Near 100% valley coherence in molybdenum disulphide

Coherence is a property that allows the determination of the phase of a system at any point in space and time. For example, monochromatic light sources exhibit interference only when they are coherent. Similarly, microscopic particles in semiconductors can also demonstrate coherence, for example, excitons in sub-nanometer-thick semiconductors (such as monolayer MoS2). An exciton is a bound state of an electron and a hole, wherein the two oppositely charged particles are bound to each other through coulomb interaction. Information can be embedded in the form of valley pseudospin (a form of angular momentum) of excitons in these materials. In order to preserve and manipulate this information for practical quantum applications, it is essential to maintain the valley coherence of the exciton for a long duration.
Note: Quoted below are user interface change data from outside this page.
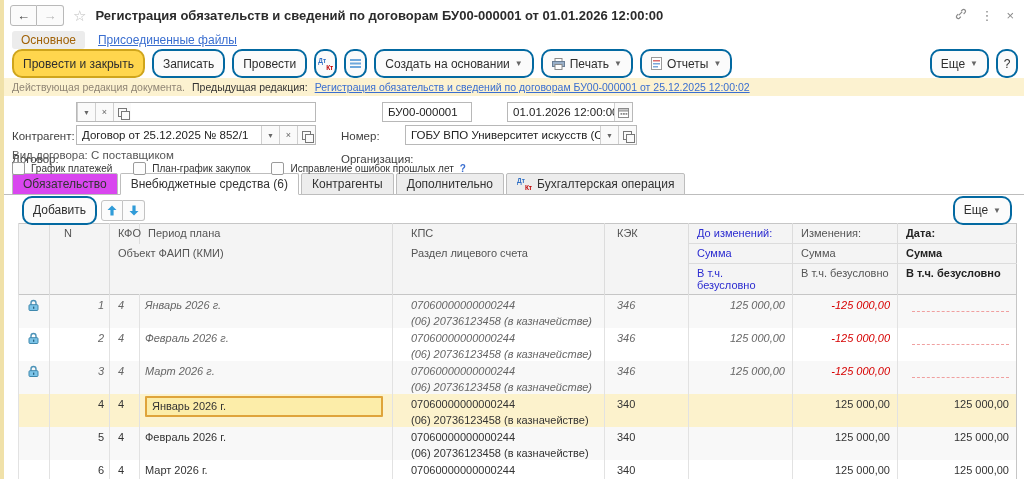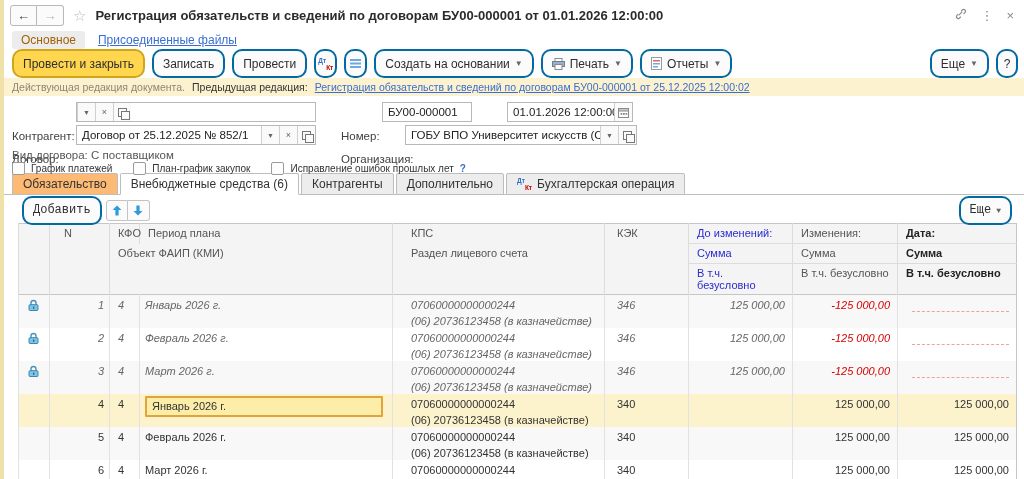--- a/index.html
+++ b/index.html
@@ -67,7 +67,7 @@
   .tab{border:1px solid #bdbdbd;border-bottom:1px solid #bdbdbd;margin-bottom:-1px;margin-right:2px;
        background:#ededed;border-radius:2px 2px 0 0;padding:3px 10px 3px;font-size:12px;color:#333;
        display:flex;align-items:center;gap:5px;white-space:nowrap;}
-  .tab.t0{background:#fdba74;}
+  .tab.t0{background:#d946ef;}
   .tab.active{background:#fff;border-bottom:1px solid #fff;}
 
   

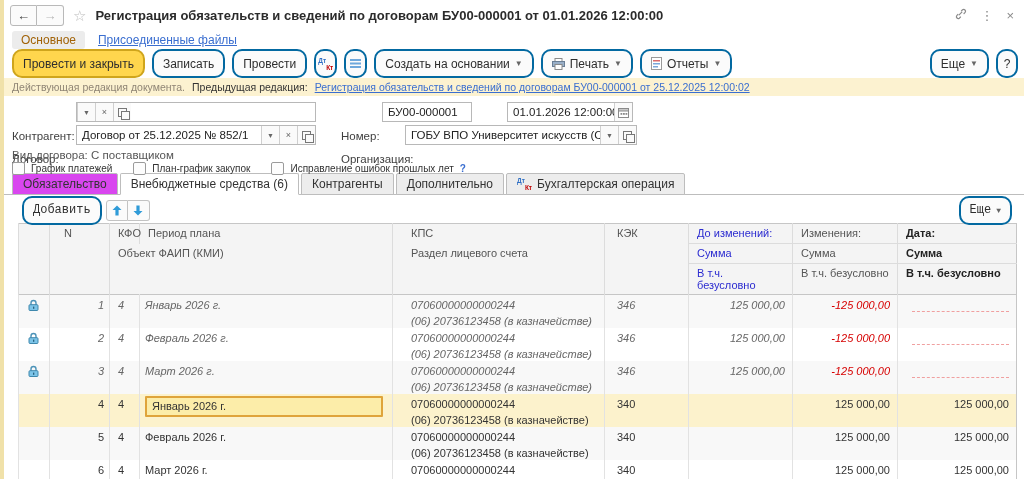--- a/index.html
+++ b/index.html
@@ -71,7 +71,7 @@
   .tab.active{background:#fff;border-bottom:1px solid #fff;}
 
   
-  #tabletoolbar{height:26px;display:flex;align-items:center;padding:2px 12px 0 18px;gap:4px;font-family:Liberation Mono, monospace;}
+  #tabletoolbar{height:26px;display:flex;align-items:center;padding:2px 12px 0 18px;gap:4px;}
   .udgroup{display:flex;}
   .udbtn{width:22px;height:21px;border:1px solid #c3c3c3;background:#fbfbfb;display:flex;align-items:center;
          justify-content:center;box-sizing:border-box;}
Valley coherence can be generated using polarised light excitation on MoS2. Unfortunately, as time progresses, excitons quickly (within sub-picoseconds) lose such coherence due to a strong exchange interaction between the electron and the hole spin within the exciton. This valley decoherence timescale is much shorter than the lifetime of the exciton.

In a new paper published in Light: Science & Applications, a team of scientists, led by Kausik Majumdar, Professor in the Department of Electrical Communication Engineering, IISc, and co-workers have found a solution to this longstanding problem. In this work, the authors electrostatically weaken this exchange interaction through screening by encapsulating the monolayer MoS2 with graphene flakes on the top and bottom. This helped increase the valley coherence time by at least 10-fold beyond what is reported in literature to date, allowing them to demonstrate ~100% valley coherent excitons in a steady-state photoluminescence experiment.

According to the researchers, enabling the optical readout of such perfect valley coherence through achieving longer-than-lifetime valley coherence time of excitons in monolayer semiconductors can have far reaching implications in new experiments, as well as in possible applications such as quantum light emission and quantum information processing.

REFERENCE:
Gupta G, Watanabe K, Taniguchi T, Majumdar K, Observation of ~100% valley-coherent excitons in monolayer MoS2 through giant enhancement of valley coherence time, Light: Science & Applications (2023).